The next episode, "Decoy," starts out strong enough. Section 9 chief Aramaki has a meeting with the Japanese Internal Affairs Minister, who tells him that his agency is free to assist in the Laughing Man investigation, but that they are to work in close cooperation with the police and do everything they can to allay public concerns about illegal surveillance and police conspiracies. Even though those concerns seem like they're at the very heart of the case, and the police commissioners and chiefs are all suspects. That's...pretty much how establishment politicians tend to approach police scandals, yeah. Naturally, Aramaki's takeaway from this meeting is that he should have his people do a secret unauthorized investigation of the police and not get caught.

...

I tend to look side-eyed at the "democratically elected politician who puts politics ahead of reality needs the Men Of Action to steamroll over him and the will of the people he represents in order to do what needs to be done" trope.

In this case though, the politician is acting to cover for other state enforcers doing other shady shit behind the people's backs. So, it balances out.

...

In the next section meeting, Aramaki floats a suspicion he's starting to have.
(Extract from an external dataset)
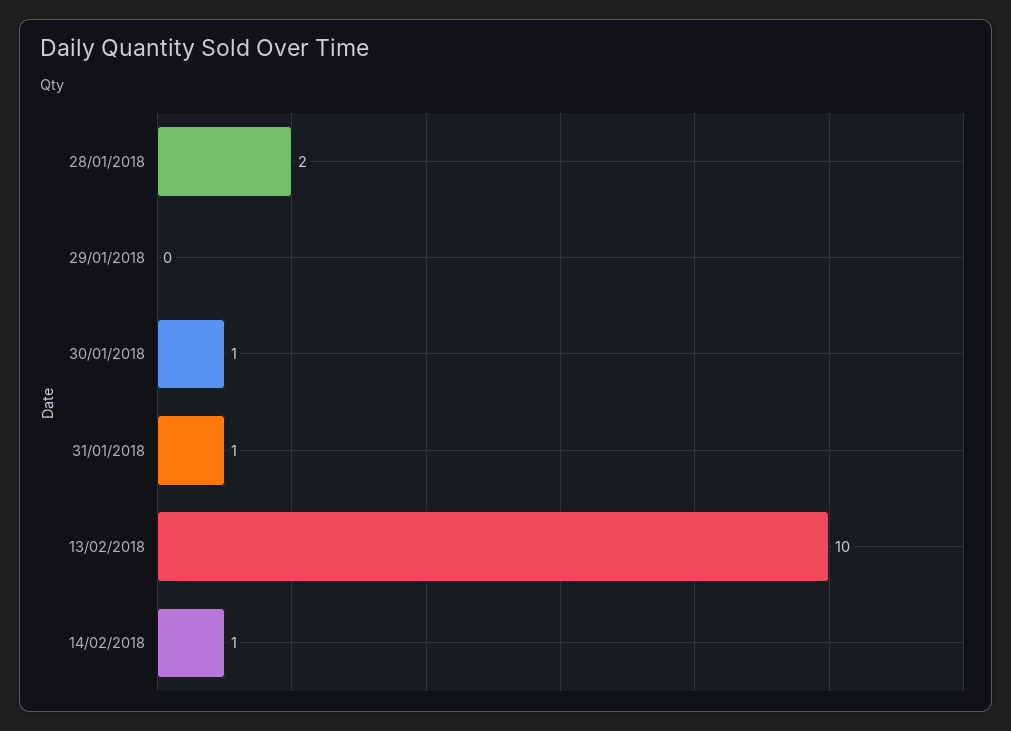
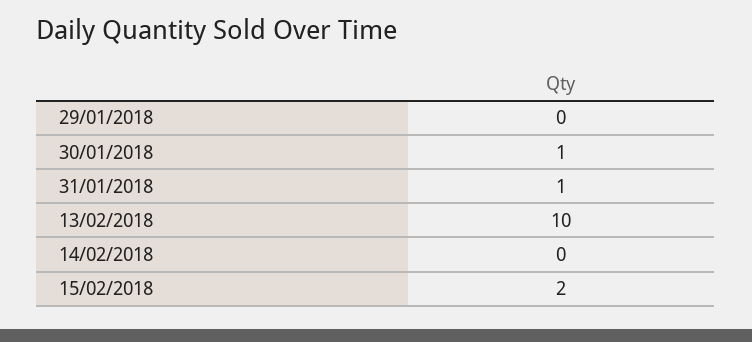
28/01/2018: 2 -> none
14/02/2018: 1 -> 0
15/02/2018: none -> 2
The incredibly public, dramatic, and untraceable nature of this new Laughing Man incident was awfully convenient for the police. Suddenly, there's a nebulous outside threat (that they were already working toward hunting) that can be blamed for all the illegal surveillance, cronyism, and bioethics violations that they were on the hot seat for. That detective who was murdered using the same cyberware that his department is already known to be misusing against each other? Oh, the wildcard hacker supervillain must have done that to stop him from finding something! The "possessed" cyborg was himself a high-ranking police officer of that prefecture, and the AR devices that the Laughing Man appeared on would have all been ones they had access to.
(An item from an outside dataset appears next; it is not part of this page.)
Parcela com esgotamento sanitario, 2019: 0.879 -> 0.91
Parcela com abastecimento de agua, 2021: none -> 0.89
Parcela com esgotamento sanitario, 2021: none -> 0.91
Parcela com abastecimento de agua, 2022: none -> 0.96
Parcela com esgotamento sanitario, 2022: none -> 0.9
Yeah, when you put it that way I have trouble disagreeing, heh. It's not a slam dunk, at least yet, but it seems more likely than anything else at this juncture.

That said, Aramaki's minions aren't as sure. After all, the original Laughing Man incident really is unsolved, and the way this new performance involved the commissioner being put on a time limit before he confesses to something, well...that doesn't move suspicion away from the police nearly as efficiently as a ploy designed to do that probably would. Also a good point.

In any case, Aramaki's plan for now is to assume the police are going to use the lead suspect in the Laughing Man case as a scapegoat. So, he'll have Section 9 monitor that suspect, and monitor the police who are monitoring that suspect, until the (real or fake) Laughing Man's three day ultimatum is up. I feel like tossing their lead suspect under the bus this quickly could reeeeeaaally backfire on the police if it turns out that he's innocent and the real Laughing Man decides to inform the public of this, but okay. Anyway, the suspect in question is Nanao Ei. Former IT dude for an ecoterrorist group with mob ties for extra flavor, who eventually tried (or at least pretended to try) to turn a new leaf, betray his lifelong ideals, and work for an evil megacorporation like a law abiding citizen.

The corp in question - Serano Genomics - happens to be the same company that sells those eye-taps to the police. In fact, Nanao was the lead software engineer on that very project, to the point that you could essentially call it his own invention under the company's patronage. Serano Genomics juuuuuust so happened to unearth his criminal past right after they'd patented his invention and before any royalties for him had been agreed to, resulting in his immediate termination with his work securely in their IP.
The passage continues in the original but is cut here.